When we talk of a land bridge we tend to conjure up images of a narrow strip of terrain. The Bering land bridge was no such modest affair.
Its fortunes - and very existence - ebbed and flowed with rising and falling ocean levels. During cooler periods in the earth's past, glacial ice would build up, dropping sea levels to expose or expand the land bridge.
A colder period that ended some 10,000 years ago saw the land bridge reach about twice the size of Texas, and scientists have even given it a name - Beringia.
You could even consider the current state of affairs, with a body of water separating Siberia and Alaska, as unusual. The land bridge has actually been in place more often than not during the past two million years or more.
It has come and gone for far longer than that. It first developed at least 70 million years ago and was a dry land route for the movement of plants and animals, including dinosaurs.
A quagga, pictured at London Zoo about 1870. DNA analysis has shown that the Quagga was a subspecies of the Plains Zebra (Equus Quagga). The quagga was hunted to extinction in the late 1800s.
When submerged, sea-dwelling life was able to move between the Pacific and Arctic Oceans.
The distribution and nature of much life on earth has been greatly influenced by this crucial land bridge. Its appearance and disappearance would also have had an influence on climate, with the closing of the land bridge affecting ocean currents.

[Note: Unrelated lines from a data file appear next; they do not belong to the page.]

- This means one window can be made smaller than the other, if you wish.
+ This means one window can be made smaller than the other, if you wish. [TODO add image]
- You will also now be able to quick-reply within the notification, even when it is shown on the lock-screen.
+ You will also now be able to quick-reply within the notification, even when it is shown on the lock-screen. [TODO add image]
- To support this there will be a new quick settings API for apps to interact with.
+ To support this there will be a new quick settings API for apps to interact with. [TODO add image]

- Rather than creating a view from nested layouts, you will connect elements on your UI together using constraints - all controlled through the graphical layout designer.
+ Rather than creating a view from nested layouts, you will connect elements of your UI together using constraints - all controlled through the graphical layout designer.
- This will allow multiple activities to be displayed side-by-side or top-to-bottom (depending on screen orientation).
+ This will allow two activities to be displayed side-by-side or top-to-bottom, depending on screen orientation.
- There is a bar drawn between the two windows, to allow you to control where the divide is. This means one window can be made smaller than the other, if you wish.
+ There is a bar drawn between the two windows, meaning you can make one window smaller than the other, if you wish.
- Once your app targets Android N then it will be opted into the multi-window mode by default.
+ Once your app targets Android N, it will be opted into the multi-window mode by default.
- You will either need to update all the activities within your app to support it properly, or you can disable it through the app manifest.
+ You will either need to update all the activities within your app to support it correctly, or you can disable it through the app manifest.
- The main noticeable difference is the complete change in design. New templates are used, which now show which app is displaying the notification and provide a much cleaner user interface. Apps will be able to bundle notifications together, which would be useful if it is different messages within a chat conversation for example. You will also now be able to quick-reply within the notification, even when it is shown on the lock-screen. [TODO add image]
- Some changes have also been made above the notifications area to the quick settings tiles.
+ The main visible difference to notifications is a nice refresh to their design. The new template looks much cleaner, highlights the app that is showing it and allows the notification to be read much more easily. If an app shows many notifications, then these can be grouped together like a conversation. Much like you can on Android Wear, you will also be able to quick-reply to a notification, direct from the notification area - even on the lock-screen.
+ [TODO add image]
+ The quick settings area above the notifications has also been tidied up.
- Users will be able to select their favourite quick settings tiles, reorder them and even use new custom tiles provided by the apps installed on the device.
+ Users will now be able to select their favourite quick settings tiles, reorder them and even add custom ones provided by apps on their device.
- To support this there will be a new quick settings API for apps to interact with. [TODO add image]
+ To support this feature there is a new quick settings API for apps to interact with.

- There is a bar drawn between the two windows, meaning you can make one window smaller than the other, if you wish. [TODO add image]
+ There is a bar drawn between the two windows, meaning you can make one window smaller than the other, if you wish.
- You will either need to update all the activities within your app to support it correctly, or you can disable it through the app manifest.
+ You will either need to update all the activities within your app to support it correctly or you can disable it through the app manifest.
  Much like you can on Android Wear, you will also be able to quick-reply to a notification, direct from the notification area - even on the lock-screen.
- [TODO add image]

The bridge enabled near-global distribution for some species. Mammals from as far away as Africa were able to spread north and east through Eurasia and into the Americas. Camels and horses instead went westward from the Americas, where their respective species had developed.
Horses originated in North America 35-56 million years ago. These terrier-sized mammals were adapted to forest life. Over millions of years they increased in size and diversified.
Horses got larger in size and underwent other changes to their feet and teeth to adapt to changing environments. From five million to 24 million years ago, a number of horses occupied niches to which they had adapted, including grazing the spreading grasslands.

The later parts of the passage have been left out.